Listed records:

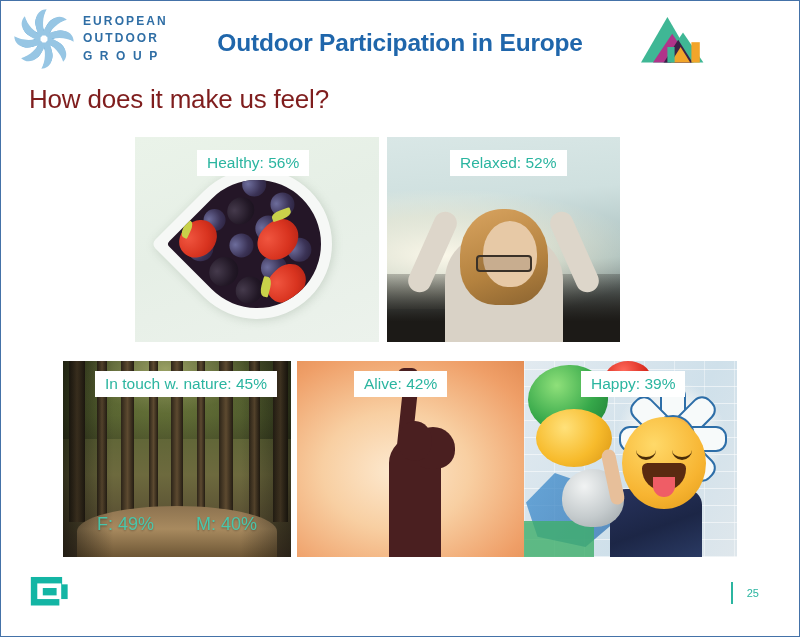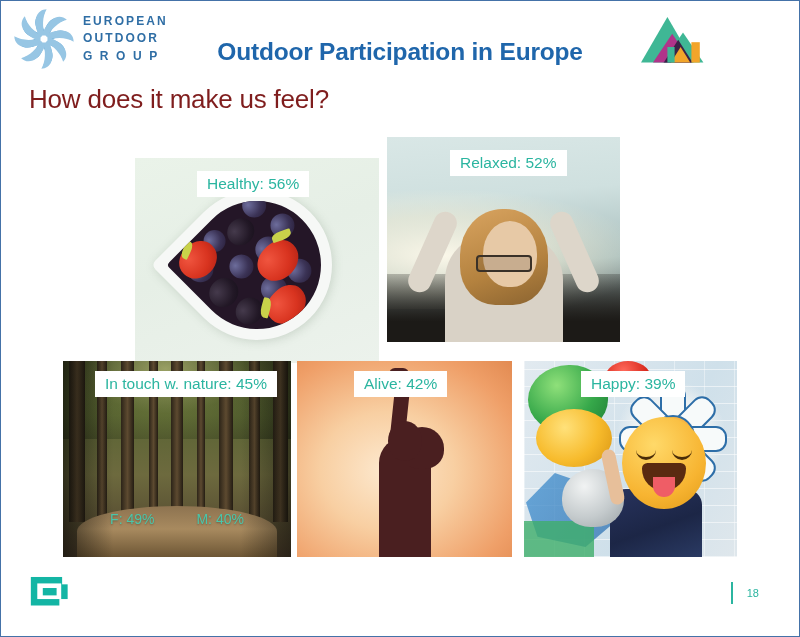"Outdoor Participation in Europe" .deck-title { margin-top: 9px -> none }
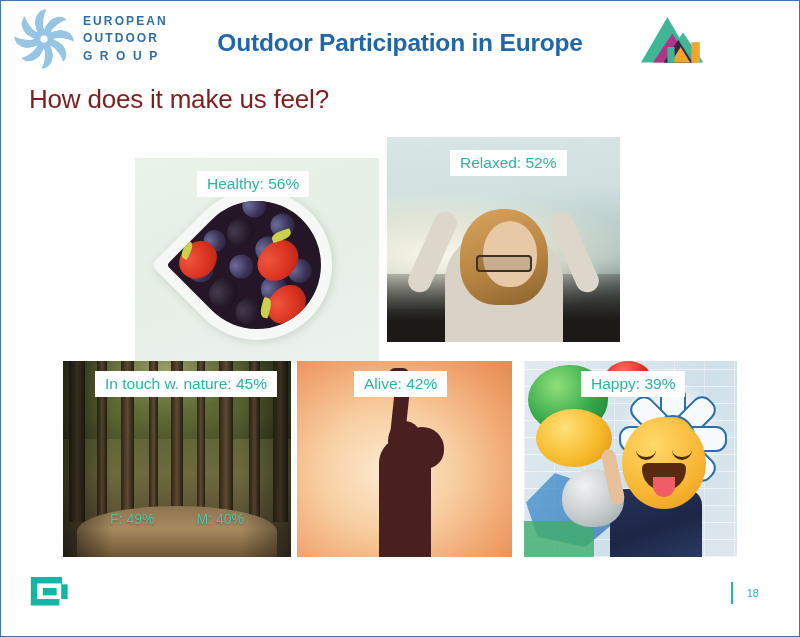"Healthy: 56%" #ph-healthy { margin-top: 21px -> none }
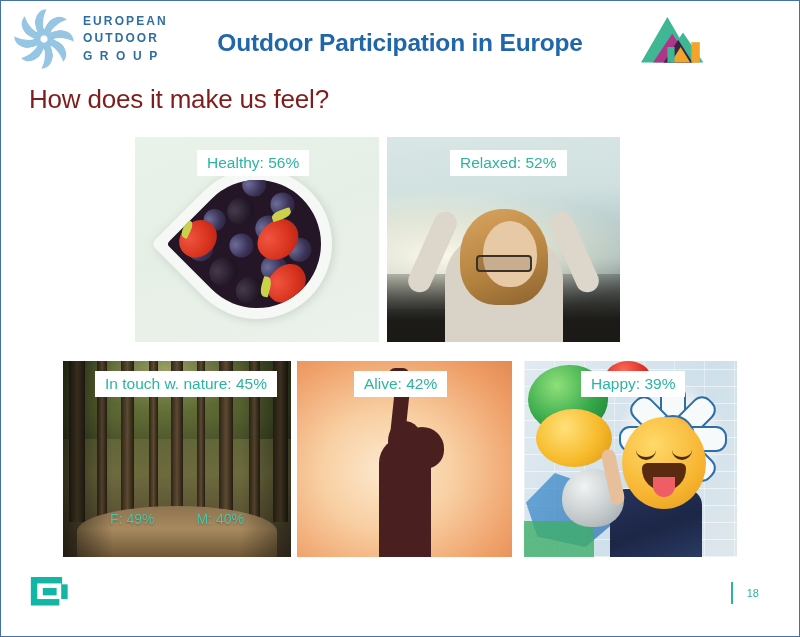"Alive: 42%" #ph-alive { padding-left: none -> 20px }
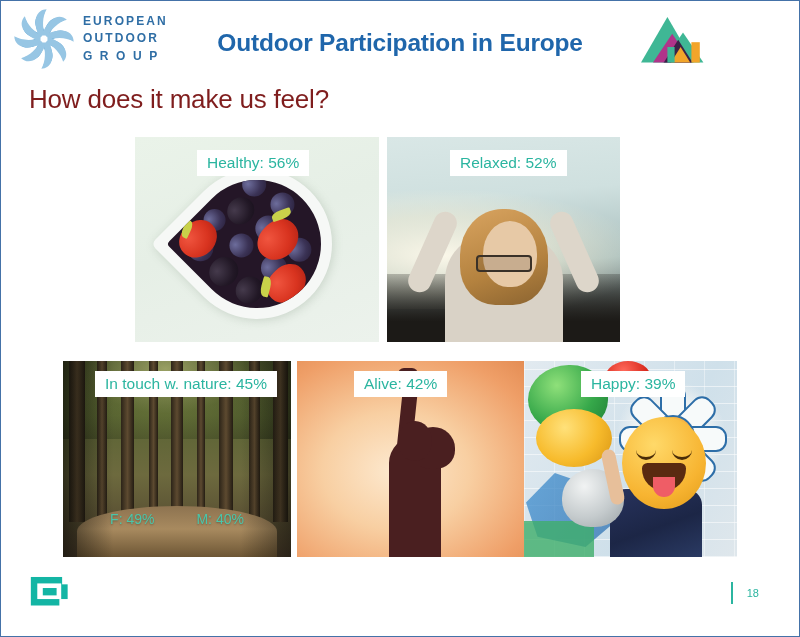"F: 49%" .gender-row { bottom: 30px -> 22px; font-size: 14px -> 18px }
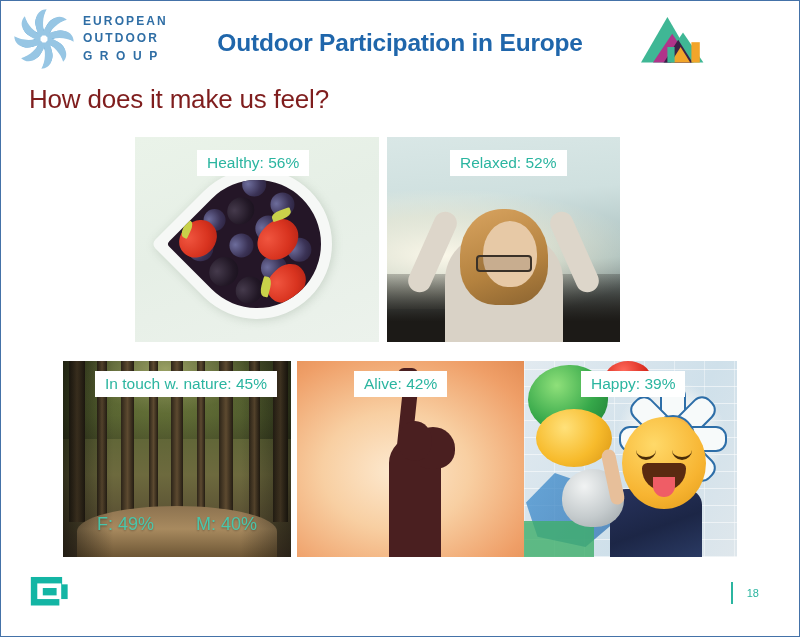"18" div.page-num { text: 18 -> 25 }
...
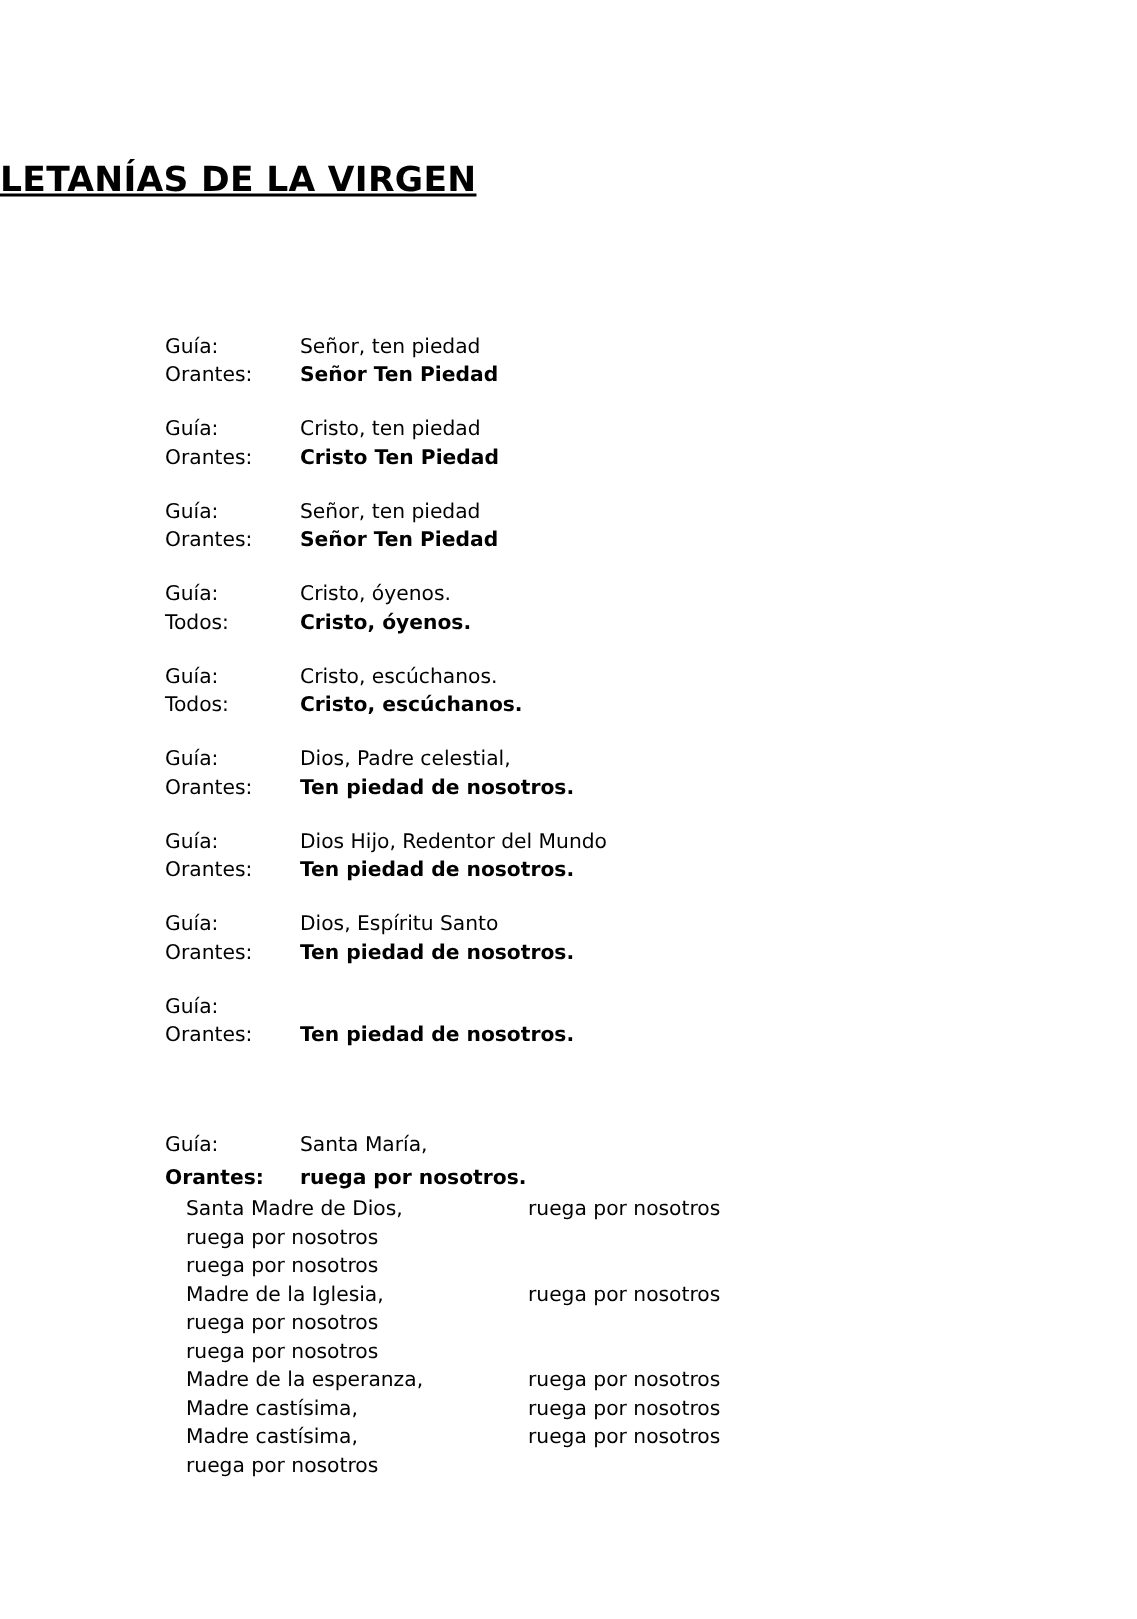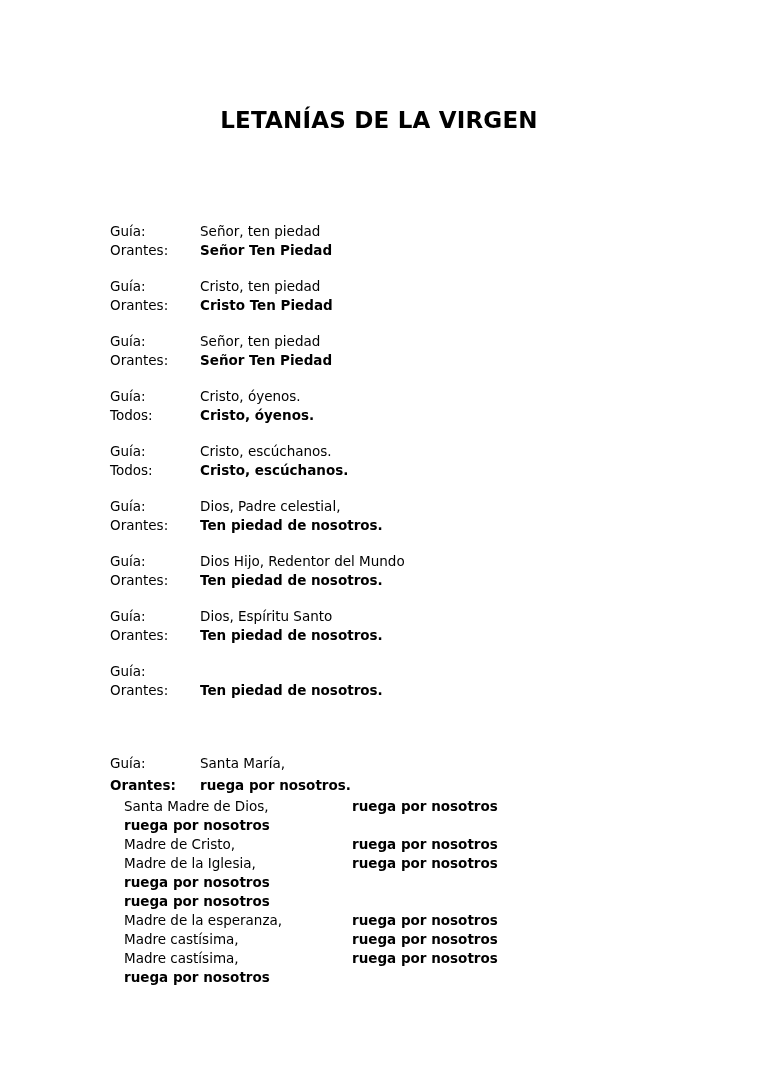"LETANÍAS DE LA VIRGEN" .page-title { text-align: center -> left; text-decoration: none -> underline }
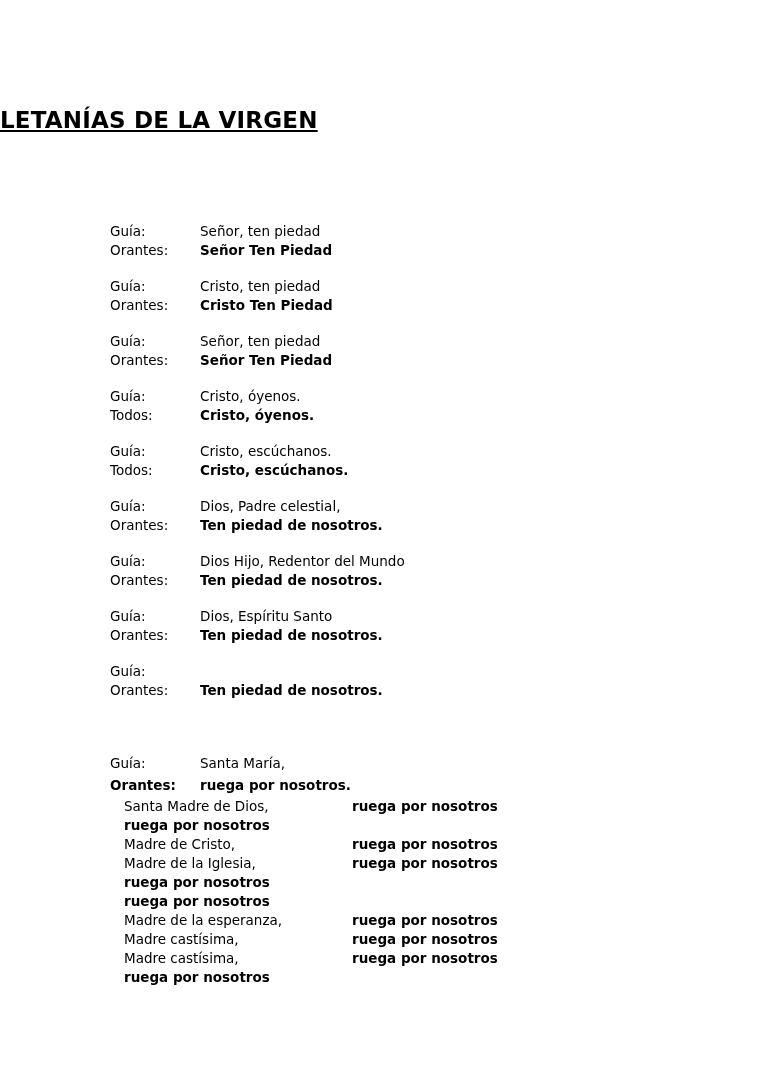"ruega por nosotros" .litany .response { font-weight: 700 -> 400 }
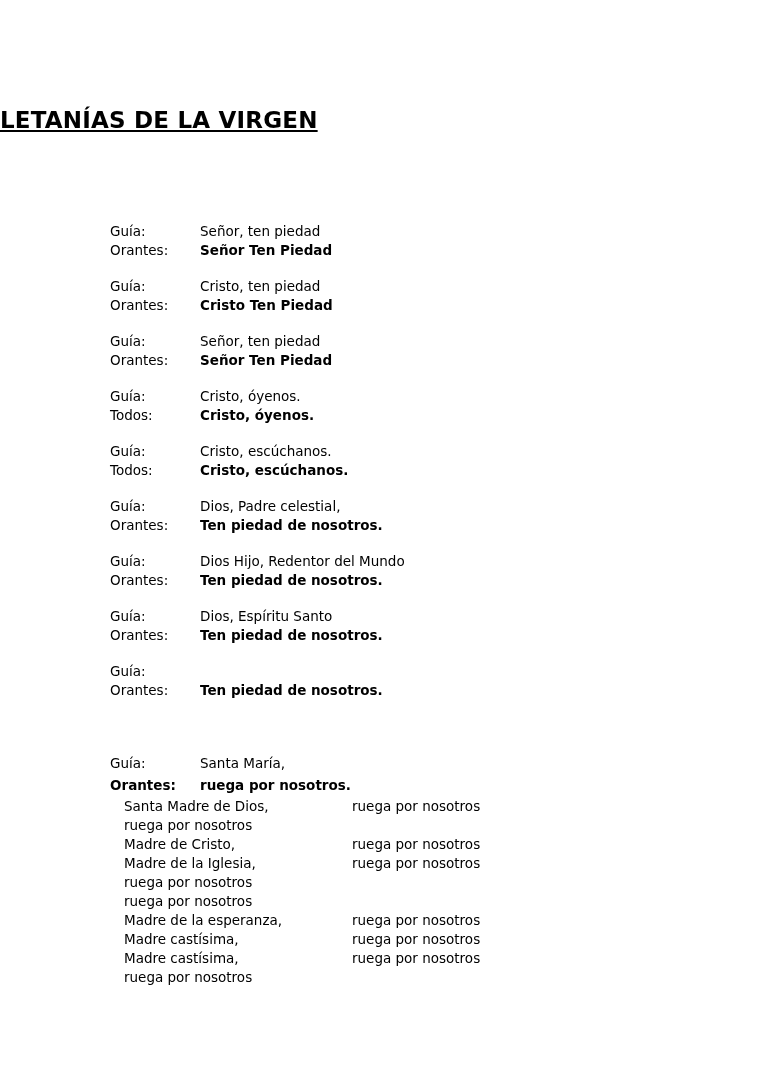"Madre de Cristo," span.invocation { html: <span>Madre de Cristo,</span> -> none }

Directions for this task: Working from the entries above, please transcribe only the lines from the line with "margin-top: 9px ->" through the line with "text: 18 ->", exactly, with both end lines and without pictures.

Expected output:
"Outdoor Participation in Europe" .deck-title { margin-top: 9px -> none }
"Healthy: 56%" #ph-healthy { margin-top: 21px -> none }
"Alive: 42%" #ph-alive { padding-left: none -> 20px }
"F: 49%" .gender-row { bottom: 30px -> 22px; font-size: 14px -> 18px }
"18" div.page-num { text: 18 -> 25 }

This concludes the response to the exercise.